Many sellers don’t want to do an earn out payment, which is when a buyer puts up a large investment upfront and then pays the remaining amount over a period of time. However, if you want the largest amount of money for your business, then you’ll likely need to accept the realities of an earn out. If you want a shorter earn out period, then you could counter offer that buyer with an overall lower sales price to get more upfront money.

For example, if a buyer is looking at your $800k Amazon FBA business, they might put up $650k and pay out $150k over a period of 12 months. If you don’t want to take the added risk, you could lower the sales price from $800k to $750k where the buyer puts up $700k and gives you an earn out of $50k.

This is one effective way of mitigating risk while getting the most amount of money upfront.

Charging Interest

The majority of seller’s financed deals that involve earn outs are effectively a 0% interest loan to the buyer. It doesn’t have to be this way. Many savvy buyers realize the power of this effective “free money” loan, and they’re going to offer an earn out in almost 100% of their deals because of the leverage it gives them.

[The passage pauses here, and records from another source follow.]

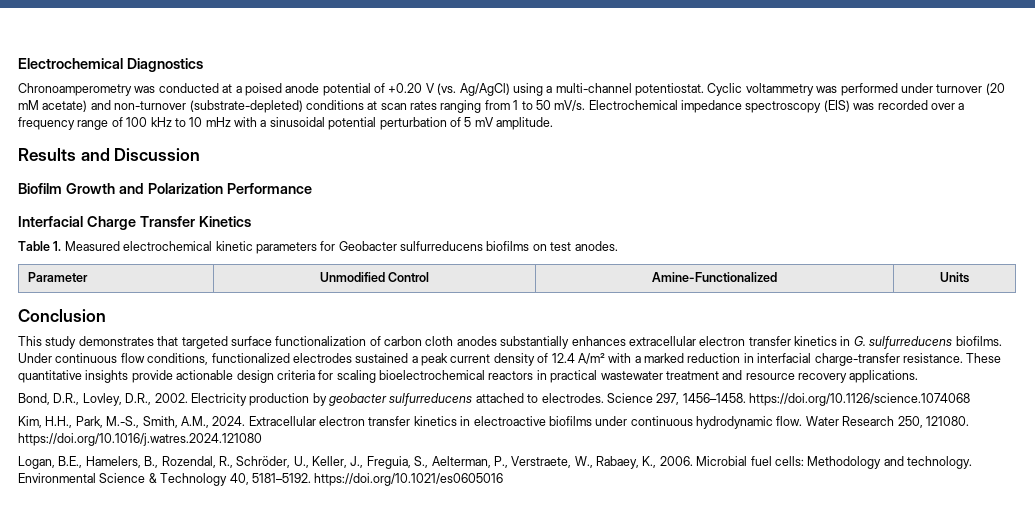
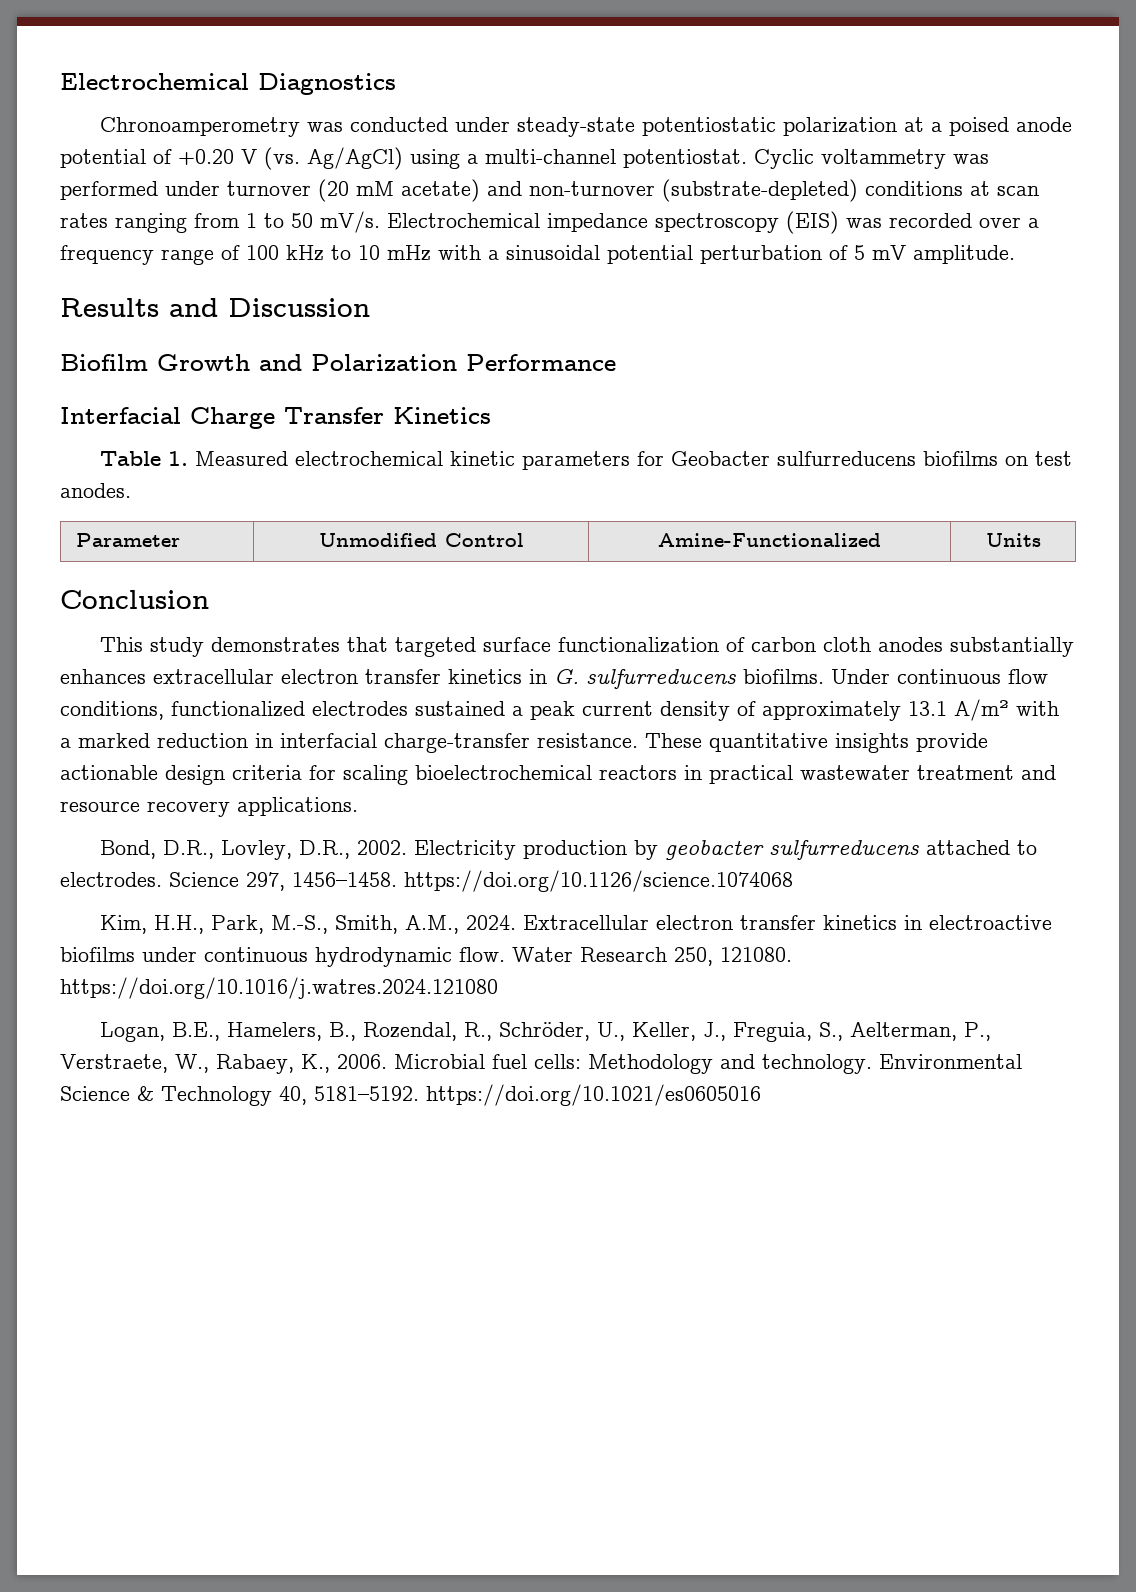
- Chronoamperometry was conducted at a poised anode potential of +0.20 V (vs. Ag/AgCl) using a multi-channel potentiostat.
+ Chronoamperometry was conducted under steady-state potentiostatic polarization at a poised anode potential of +0.20 V (vs. Ag/AgCl) using a multi-channel potentiostat.
- Under continuous flow conditions, functionalized electrodes sustained a peak current density of 12.4 A/m² with a marked reduction in interfacial charge-transfer resistance.
+ Under continuous flow conditions, functionalized electrodes sustained a peak current density of approximately 13.1 A/m² with a marked reduction in interfacial charge-transfer resistance.

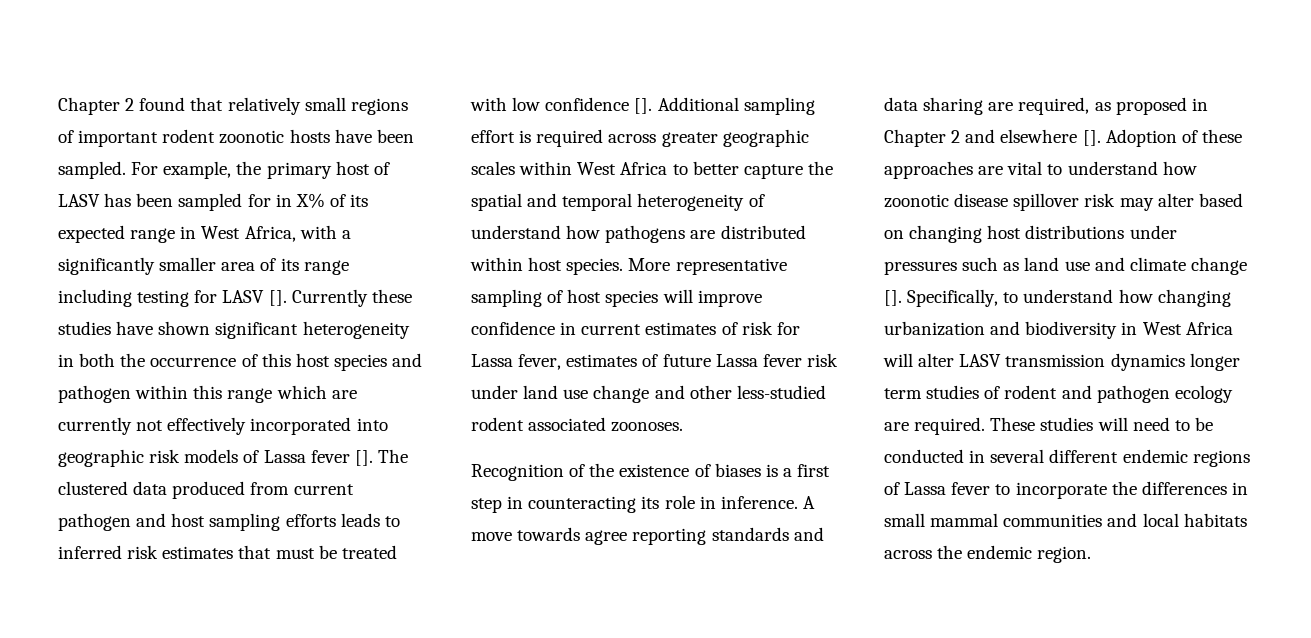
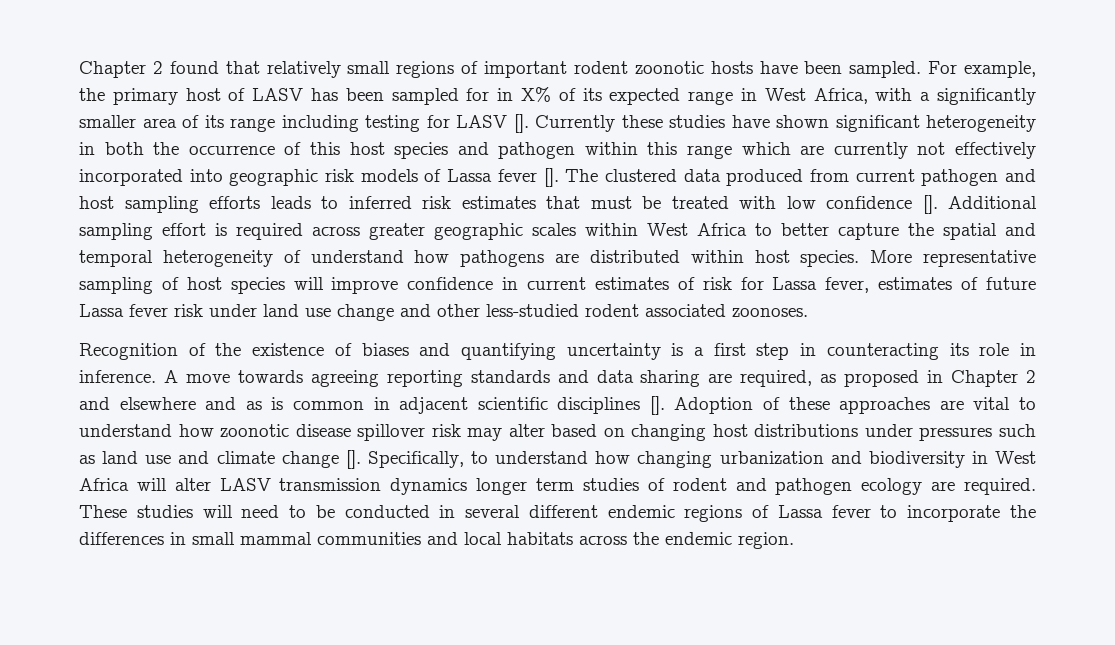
- Recognition of the existence of biases is a first step in counteracting its role in inference.
+ Recognition of the existence of biases and quantifying uncertainty is a first step in counteracting its role in inference.
- A move towards agree reporting standards and data sharing are required, as proposed in Chapter 2 and elsewhere [].
+ A move towards agreeing reporting standards and data sharing are required, as proposed in Chapter 2 and elsewhere and as is common in adjacent scientific disciplines [].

There is nothing stopping a seller from charging an interest rate on that loan. It is in many ways a hard money loan.

Of course, we wouldn’t recommend you charging an outrageous interest fee. We can help coach you on whether or not you should, and at what rate it should be if it is something we think you should do.

Since savvy buyers will almost always ask for a seller finance deal, when you counter with an interest rate, they might just forego the earn out altogether so to not have to pay the interest rate. So, this can be another effective strategy to getting more money upfront or all the money for your business in a full cash offer.

Don’t Be Afraid of Earn Outs; We’ll Handle It For You

Many sellers are intimidated by earn outs.

Their first question is: how will they manage it and make sure the buyer pays on time?

Well, our answer to that is for you to not worry about it. At least not too much. In fact, in an earn out situation, we don’t get our full commission right away. Instead, we take our portion of the commission from each earn out payment. Effectively, this puts us in the exact same seat as you when you sold the site.

We look for points of leverage on the buyer as well, just in case anything untoward happens during the earn out period. However, this is very rare and is not often seen.

Can we be wrong? Of course. But are we wrong often? No.

There will always be an added risk when it comes to earn outs, but we’ve done almost every kind of earn out you can imagine. If we tell you that an earn out offer is a good offer for you, we’re speaking from a vast amount of experience.